Itemized modification records

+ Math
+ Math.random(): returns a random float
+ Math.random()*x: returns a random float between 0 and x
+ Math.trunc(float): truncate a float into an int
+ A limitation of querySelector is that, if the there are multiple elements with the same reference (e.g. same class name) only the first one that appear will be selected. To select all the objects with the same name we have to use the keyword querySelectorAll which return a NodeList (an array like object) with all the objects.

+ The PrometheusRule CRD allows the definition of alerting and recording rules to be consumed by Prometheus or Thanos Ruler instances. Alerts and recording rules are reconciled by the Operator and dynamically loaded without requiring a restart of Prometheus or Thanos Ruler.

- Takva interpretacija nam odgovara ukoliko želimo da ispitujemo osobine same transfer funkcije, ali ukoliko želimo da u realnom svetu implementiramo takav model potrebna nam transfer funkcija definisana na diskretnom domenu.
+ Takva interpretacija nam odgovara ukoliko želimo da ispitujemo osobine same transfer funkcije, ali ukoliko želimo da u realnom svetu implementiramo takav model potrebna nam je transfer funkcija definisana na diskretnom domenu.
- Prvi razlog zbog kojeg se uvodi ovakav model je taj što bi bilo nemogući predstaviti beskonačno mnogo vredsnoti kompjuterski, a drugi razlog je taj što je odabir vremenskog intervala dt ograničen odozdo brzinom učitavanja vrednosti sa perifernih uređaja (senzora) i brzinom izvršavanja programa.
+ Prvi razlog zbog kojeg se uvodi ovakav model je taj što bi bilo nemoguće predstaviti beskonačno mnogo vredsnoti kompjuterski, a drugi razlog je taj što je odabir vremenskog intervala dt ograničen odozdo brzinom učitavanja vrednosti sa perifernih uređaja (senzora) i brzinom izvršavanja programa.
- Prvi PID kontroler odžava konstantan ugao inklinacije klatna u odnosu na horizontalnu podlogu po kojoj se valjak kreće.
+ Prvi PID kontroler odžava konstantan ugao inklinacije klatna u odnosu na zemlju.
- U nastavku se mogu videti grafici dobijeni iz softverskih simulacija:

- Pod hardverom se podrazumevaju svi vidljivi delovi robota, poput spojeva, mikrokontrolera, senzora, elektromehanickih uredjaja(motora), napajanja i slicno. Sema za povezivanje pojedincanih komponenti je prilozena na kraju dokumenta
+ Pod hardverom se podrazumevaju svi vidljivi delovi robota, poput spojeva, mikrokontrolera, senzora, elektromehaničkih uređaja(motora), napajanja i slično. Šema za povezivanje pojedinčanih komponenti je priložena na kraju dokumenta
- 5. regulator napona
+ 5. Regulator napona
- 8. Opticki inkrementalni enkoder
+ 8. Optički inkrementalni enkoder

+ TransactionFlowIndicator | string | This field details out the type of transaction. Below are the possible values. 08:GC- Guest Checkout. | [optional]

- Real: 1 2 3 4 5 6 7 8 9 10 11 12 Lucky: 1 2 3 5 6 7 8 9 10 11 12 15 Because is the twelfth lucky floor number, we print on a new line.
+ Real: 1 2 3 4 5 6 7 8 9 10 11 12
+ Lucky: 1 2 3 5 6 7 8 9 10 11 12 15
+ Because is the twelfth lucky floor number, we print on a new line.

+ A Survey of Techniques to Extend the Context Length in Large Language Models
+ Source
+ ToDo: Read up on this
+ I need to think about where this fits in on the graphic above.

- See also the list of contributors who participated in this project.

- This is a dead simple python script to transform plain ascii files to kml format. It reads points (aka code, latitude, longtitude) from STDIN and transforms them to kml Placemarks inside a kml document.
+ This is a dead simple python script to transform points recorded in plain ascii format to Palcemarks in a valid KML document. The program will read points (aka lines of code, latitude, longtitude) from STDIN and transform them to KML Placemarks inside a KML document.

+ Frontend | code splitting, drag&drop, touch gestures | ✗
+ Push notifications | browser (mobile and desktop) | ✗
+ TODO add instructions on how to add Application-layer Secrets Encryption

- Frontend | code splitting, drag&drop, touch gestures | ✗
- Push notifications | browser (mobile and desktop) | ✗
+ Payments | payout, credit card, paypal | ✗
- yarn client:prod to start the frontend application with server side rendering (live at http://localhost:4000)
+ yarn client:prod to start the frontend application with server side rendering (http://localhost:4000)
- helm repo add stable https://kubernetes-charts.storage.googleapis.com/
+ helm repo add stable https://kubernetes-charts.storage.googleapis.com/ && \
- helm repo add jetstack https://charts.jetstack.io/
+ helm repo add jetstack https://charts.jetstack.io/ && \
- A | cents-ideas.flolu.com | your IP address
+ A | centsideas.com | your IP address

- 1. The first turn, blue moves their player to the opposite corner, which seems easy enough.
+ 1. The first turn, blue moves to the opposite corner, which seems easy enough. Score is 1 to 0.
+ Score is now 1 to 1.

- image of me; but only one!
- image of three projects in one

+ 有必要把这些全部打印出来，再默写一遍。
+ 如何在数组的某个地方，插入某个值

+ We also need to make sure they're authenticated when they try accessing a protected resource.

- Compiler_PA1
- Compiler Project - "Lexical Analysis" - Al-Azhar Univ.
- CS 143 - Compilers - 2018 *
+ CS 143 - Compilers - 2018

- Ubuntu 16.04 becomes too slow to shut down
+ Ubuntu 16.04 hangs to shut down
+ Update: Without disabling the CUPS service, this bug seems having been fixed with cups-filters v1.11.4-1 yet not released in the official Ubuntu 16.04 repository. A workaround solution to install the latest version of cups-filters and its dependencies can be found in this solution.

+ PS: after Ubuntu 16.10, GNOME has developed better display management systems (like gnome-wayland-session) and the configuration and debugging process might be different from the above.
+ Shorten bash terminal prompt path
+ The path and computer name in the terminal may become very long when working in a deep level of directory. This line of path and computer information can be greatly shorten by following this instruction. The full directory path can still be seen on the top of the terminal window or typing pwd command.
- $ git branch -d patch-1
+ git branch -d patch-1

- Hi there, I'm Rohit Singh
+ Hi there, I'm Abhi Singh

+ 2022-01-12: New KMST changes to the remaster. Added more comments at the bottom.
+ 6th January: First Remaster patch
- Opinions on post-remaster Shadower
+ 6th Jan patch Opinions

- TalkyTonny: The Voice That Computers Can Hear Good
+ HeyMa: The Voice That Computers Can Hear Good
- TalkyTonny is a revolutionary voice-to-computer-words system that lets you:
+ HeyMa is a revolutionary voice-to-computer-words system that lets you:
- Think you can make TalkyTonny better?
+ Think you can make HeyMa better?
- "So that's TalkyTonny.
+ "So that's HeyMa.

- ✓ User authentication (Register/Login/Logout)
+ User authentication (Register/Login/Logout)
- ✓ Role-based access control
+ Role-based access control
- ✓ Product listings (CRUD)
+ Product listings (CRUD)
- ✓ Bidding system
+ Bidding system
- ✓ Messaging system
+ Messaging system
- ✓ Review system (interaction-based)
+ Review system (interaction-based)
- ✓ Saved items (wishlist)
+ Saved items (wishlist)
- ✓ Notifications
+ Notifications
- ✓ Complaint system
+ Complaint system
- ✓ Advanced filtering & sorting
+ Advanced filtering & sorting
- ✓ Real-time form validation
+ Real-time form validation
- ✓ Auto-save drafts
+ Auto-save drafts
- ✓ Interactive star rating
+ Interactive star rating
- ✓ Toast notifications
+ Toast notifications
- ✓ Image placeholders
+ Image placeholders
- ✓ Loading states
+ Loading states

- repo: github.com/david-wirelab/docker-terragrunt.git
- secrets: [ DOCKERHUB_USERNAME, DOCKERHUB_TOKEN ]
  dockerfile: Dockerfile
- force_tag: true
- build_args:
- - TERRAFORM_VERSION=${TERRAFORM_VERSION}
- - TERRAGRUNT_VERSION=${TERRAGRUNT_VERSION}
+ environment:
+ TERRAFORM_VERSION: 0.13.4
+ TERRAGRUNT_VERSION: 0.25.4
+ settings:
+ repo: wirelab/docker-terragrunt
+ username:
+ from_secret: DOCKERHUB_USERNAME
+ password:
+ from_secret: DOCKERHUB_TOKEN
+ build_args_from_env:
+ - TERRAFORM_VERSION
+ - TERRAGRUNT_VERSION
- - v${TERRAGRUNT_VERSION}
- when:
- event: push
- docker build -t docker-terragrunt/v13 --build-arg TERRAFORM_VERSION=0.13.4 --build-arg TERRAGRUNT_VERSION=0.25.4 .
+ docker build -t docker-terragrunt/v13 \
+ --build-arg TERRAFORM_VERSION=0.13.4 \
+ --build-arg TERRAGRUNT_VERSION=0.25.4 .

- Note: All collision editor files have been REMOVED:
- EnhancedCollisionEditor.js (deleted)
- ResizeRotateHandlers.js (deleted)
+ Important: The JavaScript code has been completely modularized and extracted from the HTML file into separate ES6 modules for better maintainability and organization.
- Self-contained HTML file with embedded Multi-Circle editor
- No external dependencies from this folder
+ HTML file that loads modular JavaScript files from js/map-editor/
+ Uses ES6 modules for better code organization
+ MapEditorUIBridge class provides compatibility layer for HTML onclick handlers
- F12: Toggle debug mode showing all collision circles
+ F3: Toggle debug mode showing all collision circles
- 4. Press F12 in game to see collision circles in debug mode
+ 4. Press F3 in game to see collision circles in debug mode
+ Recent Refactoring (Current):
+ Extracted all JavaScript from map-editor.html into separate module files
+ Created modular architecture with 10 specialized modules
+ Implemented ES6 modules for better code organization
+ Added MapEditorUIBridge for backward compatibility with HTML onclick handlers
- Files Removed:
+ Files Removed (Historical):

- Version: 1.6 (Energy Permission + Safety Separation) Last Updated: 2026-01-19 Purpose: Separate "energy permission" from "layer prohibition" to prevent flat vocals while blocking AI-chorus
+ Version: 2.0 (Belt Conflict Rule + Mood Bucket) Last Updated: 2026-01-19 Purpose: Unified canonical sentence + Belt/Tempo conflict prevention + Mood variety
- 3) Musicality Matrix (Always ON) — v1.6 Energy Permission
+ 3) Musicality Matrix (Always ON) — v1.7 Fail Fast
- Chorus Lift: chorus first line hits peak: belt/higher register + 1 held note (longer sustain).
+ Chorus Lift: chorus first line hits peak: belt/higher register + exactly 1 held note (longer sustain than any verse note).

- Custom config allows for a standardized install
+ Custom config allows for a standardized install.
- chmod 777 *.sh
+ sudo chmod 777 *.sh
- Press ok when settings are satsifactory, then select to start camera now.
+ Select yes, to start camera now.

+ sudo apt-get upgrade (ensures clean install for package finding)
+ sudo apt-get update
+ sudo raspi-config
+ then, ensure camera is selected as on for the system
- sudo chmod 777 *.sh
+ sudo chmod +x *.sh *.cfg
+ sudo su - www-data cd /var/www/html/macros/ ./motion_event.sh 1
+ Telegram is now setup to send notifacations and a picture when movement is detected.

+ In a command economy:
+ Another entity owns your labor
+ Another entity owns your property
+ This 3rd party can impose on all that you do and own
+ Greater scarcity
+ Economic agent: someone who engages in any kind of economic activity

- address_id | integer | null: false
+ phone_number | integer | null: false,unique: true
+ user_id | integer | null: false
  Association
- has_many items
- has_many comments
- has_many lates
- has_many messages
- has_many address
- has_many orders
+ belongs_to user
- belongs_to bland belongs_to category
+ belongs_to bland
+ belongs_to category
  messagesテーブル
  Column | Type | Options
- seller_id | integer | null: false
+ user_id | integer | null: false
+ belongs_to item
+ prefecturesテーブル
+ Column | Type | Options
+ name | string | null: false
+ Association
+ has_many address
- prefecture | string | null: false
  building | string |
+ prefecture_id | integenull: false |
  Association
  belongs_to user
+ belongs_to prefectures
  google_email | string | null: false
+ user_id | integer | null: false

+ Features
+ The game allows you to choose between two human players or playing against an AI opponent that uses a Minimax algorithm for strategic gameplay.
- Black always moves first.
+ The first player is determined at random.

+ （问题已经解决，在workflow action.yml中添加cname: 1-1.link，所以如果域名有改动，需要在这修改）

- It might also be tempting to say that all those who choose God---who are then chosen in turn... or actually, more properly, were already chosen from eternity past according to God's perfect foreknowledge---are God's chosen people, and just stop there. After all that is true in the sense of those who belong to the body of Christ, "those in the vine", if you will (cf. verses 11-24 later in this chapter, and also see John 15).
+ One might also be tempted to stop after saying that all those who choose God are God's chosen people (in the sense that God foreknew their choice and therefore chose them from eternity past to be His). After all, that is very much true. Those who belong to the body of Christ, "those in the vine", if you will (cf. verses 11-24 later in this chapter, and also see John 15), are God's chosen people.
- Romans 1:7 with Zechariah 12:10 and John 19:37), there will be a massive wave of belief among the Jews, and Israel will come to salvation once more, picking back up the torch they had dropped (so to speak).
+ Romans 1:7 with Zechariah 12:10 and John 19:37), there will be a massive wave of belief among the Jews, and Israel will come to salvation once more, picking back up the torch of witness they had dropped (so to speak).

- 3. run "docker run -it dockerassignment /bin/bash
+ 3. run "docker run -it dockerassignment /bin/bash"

### Work to complete:
Both the line containing "- Real: 1 2" and the line containing "- See also the" belong in the answer. Print them and every line above that falls between them exactly, and no others.

### Reply to the task:
- Real: 1 2 3 4 5 6 7 8 9 10 11 12 Lucky: 1 2 3 5 6 7 8 9 10 11 12 15 Because is the twelfth lucky floor number, we print on a new line.
+ Real: 1 2 3 4 5 6 7 8 9 10 11 12
+ Lucky: 1 2 3 5 6 7 8 9 10 11 12 15
+ Because is the twelfth lucky floor number, we print on a new line.

+ A Survey of Techniques to Extend the Context Length in Large Language Models
+ Source
+ ToDo: Read up on this
+ I need to think about where this fits in on the graphic above.

- See also the list of contributors who participated in this project.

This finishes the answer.